As a result of his urinating inside and outside of the jail cell, the defendant was charged with vandalizing with a "noxious or filthy substance" in violation of § 103. A judge of the District Court allowed the defendant's motion to dismiss the complaint for lack of probable cause. The judge determined that urine was not a noxious or filthy substance under § 103 and that the facts serving as the basis for the criminal complaint did not demonstrate sufficiently that the defendant intentionally injured, defaced, or defiled the jail cell. The Commonwealth sought review in the Appeals Court, which reversed the dismissal in an unpublished decision. See Commonwealth v. Perez Narvaez, 100 Mass. App. Ct. 1122, 2022 WL 244102 (2022). We granted the defendant's application for further appellate review. 2. Discussion. The defendant filed a motion to dismiss the complaint, arguing that, because urine is not a noxious and filthy substance within the meaning of the statute, there was no probable cause to arrest him. Probable cause exists only where the facts and circumstances warrant a person of reasonable caution to believe that an offense has been committed. See Commonwealth v. Coggeshall, 473 Mass. 665, 667, 46 N.E.3d 19 (2016). See also Mass. R. Crim. P. 3 (g) (2), as appearing in 442 Mass. 1502 (2004). "[An] application for the complaint must establish probable cause as to each element of the [charged] offense." Coggeshall, supra. Probable cause is, however, "a decidedly low standard." See Commonwealth v. Hanright, 466 Mass. 303, 311, 994 N.E.2d 363 (2013).
We review a judge's determination of probable cause de novo. See Commonwealth v. Long, 454 Mass. 542, 555, 911 N.E.2d 174 (2009), S.C., 476 Mass. 526, 69 N.E.3d 981 (2017). Here, whether probable cause existed to issue a criminal complaint under § 103 depends on whether the Legislature intended to include urine as a "noxious or filthy substance."
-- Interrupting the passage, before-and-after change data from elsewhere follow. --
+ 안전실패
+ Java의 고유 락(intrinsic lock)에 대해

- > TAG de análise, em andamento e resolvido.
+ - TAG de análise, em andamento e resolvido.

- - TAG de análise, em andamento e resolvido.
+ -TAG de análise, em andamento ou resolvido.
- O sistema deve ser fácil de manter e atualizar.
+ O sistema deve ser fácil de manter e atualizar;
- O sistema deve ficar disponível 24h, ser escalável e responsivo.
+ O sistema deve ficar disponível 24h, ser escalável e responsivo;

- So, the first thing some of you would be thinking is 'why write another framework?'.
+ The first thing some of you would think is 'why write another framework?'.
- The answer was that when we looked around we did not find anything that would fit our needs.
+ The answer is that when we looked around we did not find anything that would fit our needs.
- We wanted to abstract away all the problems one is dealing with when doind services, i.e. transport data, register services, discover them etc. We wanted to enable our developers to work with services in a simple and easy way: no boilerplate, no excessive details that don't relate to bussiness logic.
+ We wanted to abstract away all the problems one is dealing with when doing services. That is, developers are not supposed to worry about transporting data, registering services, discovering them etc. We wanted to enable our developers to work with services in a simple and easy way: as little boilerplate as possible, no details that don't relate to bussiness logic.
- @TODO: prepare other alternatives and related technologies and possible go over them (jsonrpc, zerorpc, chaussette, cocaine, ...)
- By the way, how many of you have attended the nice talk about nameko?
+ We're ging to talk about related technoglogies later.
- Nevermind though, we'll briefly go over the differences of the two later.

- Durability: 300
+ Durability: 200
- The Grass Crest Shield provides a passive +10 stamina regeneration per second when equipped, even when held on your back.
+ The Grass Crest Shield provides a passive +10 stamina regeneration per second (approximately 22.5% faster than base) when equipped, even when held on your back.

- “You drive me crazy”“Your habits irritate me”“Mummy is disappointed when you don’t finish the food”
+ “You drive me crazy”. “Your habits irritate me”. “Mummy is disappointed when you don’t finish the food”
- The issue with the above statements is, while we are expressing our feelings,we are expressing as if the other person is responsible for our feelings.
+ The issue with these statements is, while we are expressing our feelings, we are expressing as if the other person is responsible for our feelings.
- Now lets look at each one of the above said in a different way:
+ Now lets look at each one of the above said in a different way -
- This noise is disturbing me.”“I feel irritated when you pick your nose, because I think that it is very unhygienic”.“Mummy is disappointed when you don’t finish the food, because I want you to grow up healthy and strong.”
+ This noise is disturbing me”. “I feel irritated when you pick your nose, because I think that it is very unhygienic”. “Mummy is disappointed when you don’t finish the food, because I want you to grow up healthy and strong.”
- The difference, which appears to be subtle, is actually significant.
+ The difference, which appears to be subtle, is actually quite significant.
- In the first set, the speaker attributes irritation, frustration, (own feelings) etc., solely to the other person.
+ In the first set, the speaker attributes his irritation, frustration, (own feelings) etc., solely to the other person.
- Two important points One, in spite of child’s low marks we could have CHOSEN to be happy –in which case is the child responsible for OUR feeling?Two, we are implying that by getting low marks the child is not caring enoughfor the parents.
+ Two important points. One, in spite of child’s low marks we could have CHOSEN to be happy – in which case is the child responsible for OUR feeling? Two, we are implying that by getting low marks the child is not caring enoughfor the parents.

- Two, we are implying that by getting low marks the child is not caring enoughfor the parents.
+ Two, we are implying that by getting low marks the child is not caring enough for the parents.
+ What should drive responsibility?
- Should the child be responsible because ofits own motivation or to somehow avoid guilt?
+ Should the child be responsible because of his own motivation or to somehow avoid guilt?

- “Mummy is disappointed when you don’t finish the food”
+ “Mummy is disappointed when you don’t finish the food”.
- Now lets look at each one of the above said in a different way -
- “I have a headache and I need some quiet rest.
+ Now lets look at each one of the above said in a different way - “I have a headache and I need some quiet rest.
"In interpreting the meaning of a statute, we look first to the plain statutory language." Cavanagh v. Cavanagh, 490 Mass. 398, 405, 191 N.E.3d 975 (2022), citing Worcester v. College Hill Props., LLC, 465 Mass. 134, 138, 987 N.E.2d 1236 (2013). See Desrosiers v. Governor, 486 Mass. 369, 376, 158 N.E.3d 827 (2020), cert. denied, ––– U.S. ––––, 142 S. Ct. 83, 211 L.Ed.2d 17 (2021) ("In interpreting a statute, we follow the plain language when it is unambiguous and when its application would not lead to an absurd result, or contravene the Legislature's clear intent" [quotations and citation omitted]). The words of the statute generally are the main source from which we ascertain legislative purpose. See Commonwealth v. Kelly, 470 Mass. 682, 688, 25 N.E.3d 288 (2015). "Where the language of a statute is clear and unambiguous, it is conclusive as to legislative intent ... and the courts enforce the statute according to its plain wording ... so long as its application would not lead to an absurd result" (citation omitted). Cavanaugh, supra. However, "[w]here there is doubt or ambiguity about the meaning of a statutory provision, the court may turn to extrinsic sources to determine legislative purpose and intent." Id., citing Malloy v. Department of Correction, 487 Mass. 482, 496, 168 N.E.3d 330 (2021).
Section 103 provides:
"Whoever wilfully, intentionally and without right throws into, against or upon a ... building ... or puts or places therein or thereon oil of vitriol, coal tar or other noxious or
filthy substance, with intent unlawfully to injure, deface or defile such ... building ... shall be punished by imprisonment in the [S]tate prison for not more than five years or in jail for not more than two and one half years or by a fine of not more than [$300]" (emphasis added).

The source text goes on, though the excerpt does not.